Il ferro, prodotto dal minerale estratto nelle vicine miniere di Pazzano, è trasportato con carri a Pizzo Calabro e da qui spedito a Napoli dove è lavorato nuovamente e trasformato in prodotti di uso civile e militare presso i cantieri navali di Castellammare, la fabbrica dei fucili di Torre Annunziata o quella dei treni di Pietrarsa. Il minerale calabrese è utilizzato pure per la costruzione dei primi ponti metallici sospesi sui fiumi Calore e Garigliano. Intorno al 1840 sono attivi tre altiforni e, dopo il 1850, con l’introduzione della macchina a vapore, la produzione viene estesa a tutto l’anno. Dunque, una perfetta organizzazione industriale che ci fornisce l’immagine di un Sud efficiente, produttivo e laborioso.

Ma dopo l’Unità d’Italia lo scenario cambia e per le ferriere calabresi inizia un inesorabile declino nonostante i buoni risultati raggiunti. Fra le cause, l’arretratezza degli impianti non adatti all’impiego del carbon fossile e, soprattutto, la volontà politica del governo unitario che interviene con aggravi fiscali, riduzione delle commesse statali e soppressione dei dazi protezionisti sulle importazioni dall’estero. Il complesso siderurgico sospende la sua produzione nel 1864 e, dieci anni dopo, una volta messo all’asta dall’Intendenza di Catanzaro, è acquistato con un’offerta di circa un milione di lire dal senatore Achille Fazzari. È un ex sarto, poi garibaldino, che dopo qualche anno rivende la nuova proprietà a privati tenendo per sé la Ferdinandea e i duemila ettari di bosco annessi. Da qui comincia la diaspora di macchinari e uomini: i primi sono reimpiegati nel nuovo stabilimento siderurgico fondato a Terni nel 1884; i secondi scelgono la via dell’emigrazione: a Terni, nel Norditalia, negli Stati Uniti, in Canada.

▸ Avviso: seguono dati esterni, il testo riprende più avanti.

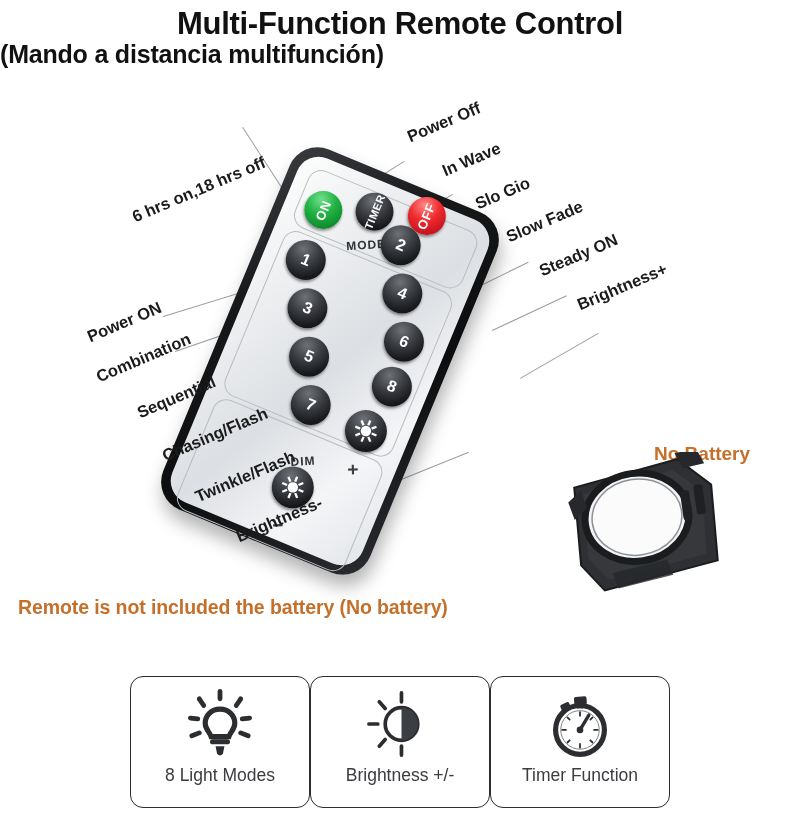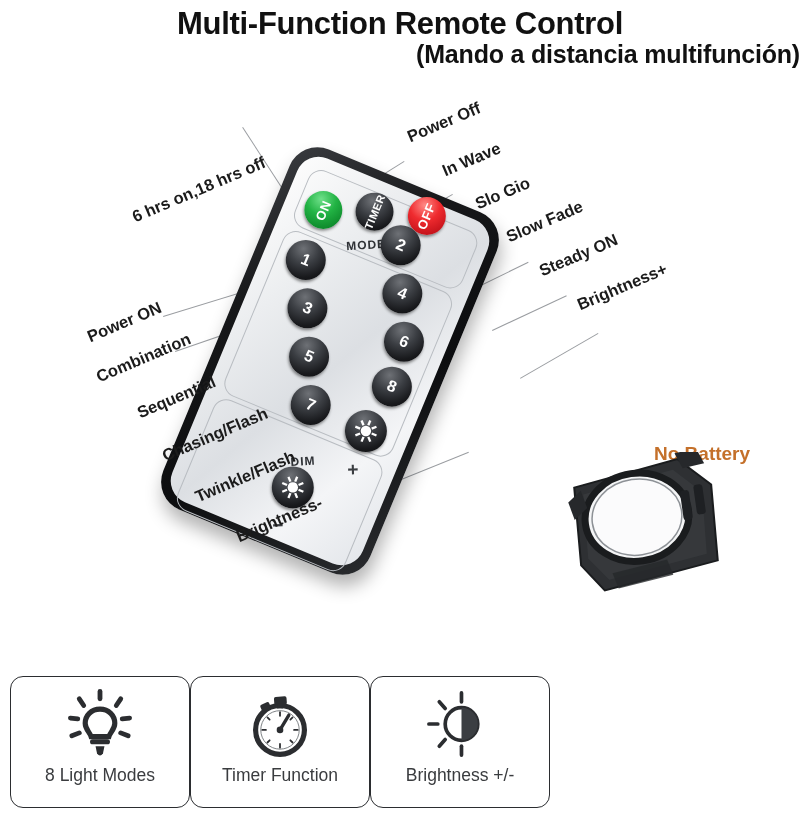--- a/index.html
+++ b/index.html
@@ -17,7 +17,7 @@
     white-space:nowrap;
   }
   .subtitle{
-    position:absolute;left:0;top:40px;width:800px;text-align:right;
+    position:absolute;left:0;top:40px;width:800px;text-align:left;
     font-size:25px;font-weight:bold;color:#111;letter-spacing:-0.2px;
     white-space:nowrap;
   }

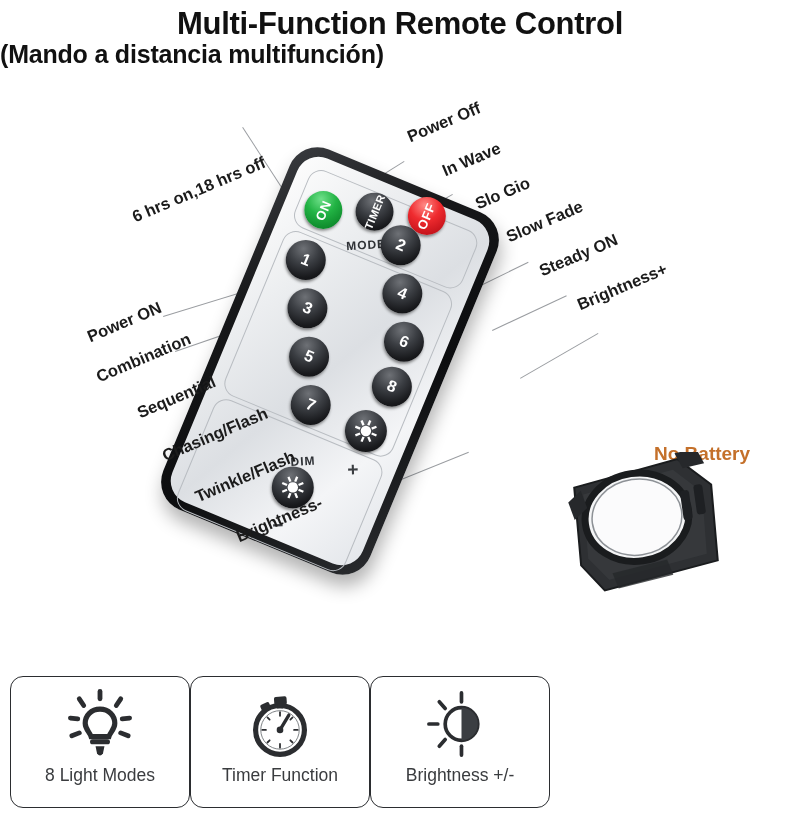--- a/index.html
+++ b/index.html
@@ -273,6 +273,7 @@
     </svg>
   </div>
 
+  <div class="warn warn1">Remote is not included the battery (No battery)</div>
 
   <div id="features">
 

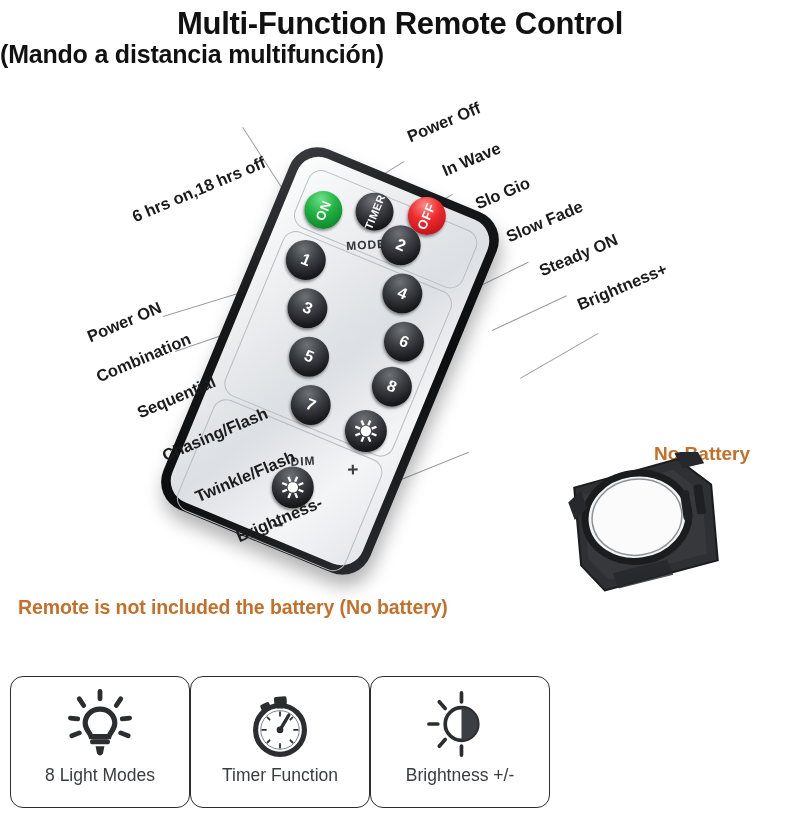--- a/index.html
+++ b/index.html
@@ -112,7 +112,7 @@
   
   #features{
     position:absolute;left:10px;top:676px;width:780px;height:134px;
-    display:flex;justify-content:flex-start;
+    display:flex;justify-content:center;
   }
   .fbox{
     width:180px;height:132px;border:1.8px solid #2b2d30;border-radius:13px;

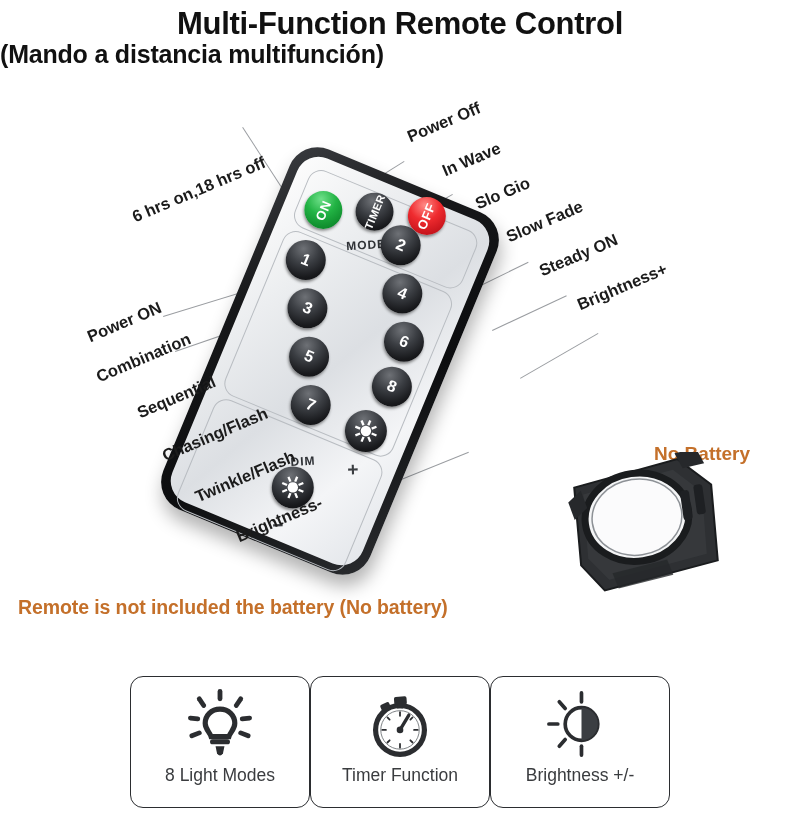--- a/index.html
+++ b/index.html
@@ -297,6 +297,23 @@
         </svg>
       </div>
       <div class="flabel">8 Light Modes</div>
+    </div>
+
+    <div class="fbox">
+      <div class="ficon">
+        <svg viewBox="0 0 100 100" width="74" height="74">
+          <circle cx="52" cy="50" r="22" fill="#fff" stroke="#2b2d30" stroke-width="5"></circle>
+          <path d="M52 28 A22 22 0 0 1 52 72 Z" fill="#3b3e42"></path>
+          <g stroke="#2b2d30" stroke-width="5" stroke-linecap="round">
+            <line x1="52" y1="8" x2="52" y2="20"></line>
+            <line x1="52" y1="80" x2="52" y2="92"></line>
+            <line x1="22" y1="20" x2="30" y2="29"></line>
+            <line x1="22" y1="80" x2="30" y2="71"></line>
+            <line x1="8" y1="50" x2="20" y2="50"></line>
+          </g>
+        </svg>
+      </div>
+      <div class="flabel">Brightness +/-</div>
     </div>
 
     <div class="fbox">
@@ -324,23 +341,6 @@
       <div class="flabel">Timer Function</div>
     </div>
 
-    <div class="fbox">
-      <div class="ficon">
-        <svg viewBox="0 0 100 100" width="74" height="74">
-          <circle cx="52" cy="50" r="22" fill="#fff" stroke="#2b2d30" stroke-width="5"></circle>
-          <path d="M52 28 A22 22 0 0 1 52 72 Z" fill="#3b3e42"></path>
-          <g stroke="#2b2d30" stroke-width="5" stroke-linecap="round">
-            <line x1="52" y1="8" x2="52" y2="20"></line>
-            <line x1="52" y1="80" x2="52" y2="92"></line>
-            <line x1="22" y1="20" x2="30" y2="29"></line>
-            <line x1="22" y1="80" x2="30" y2="71"></line>
-            <line x1="8" y1="50" x2="20" y2="50"></line>
-          </g>
-        </svg>
-      </div>
-      <div class="flabel">Brightness +/-</div>
-    </div>
-
 
   </div>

Scomparse dalla storiografia postunitaria, Mongiana e le sue attività siderurgiche riaffiorano di recente anche grazie alle ricerche di Brunello De Stefano Manno e Gennaro Matacena, che ha coordinato il progetto di restauro e di allestimento del nuovo museo delle ferriere. Ed ecco l’antica fonderia tornare in vita per continuare il racconto anche attraverso documenti storici, oggetti, armi prodotti nel villaggio operaio e dispersi, soprattutto nel Norditalia, di cui l’esposizione favorirà di certo la raccolta. Una storia che non appartiene solo alla Calabria, ma all’Italia tutta.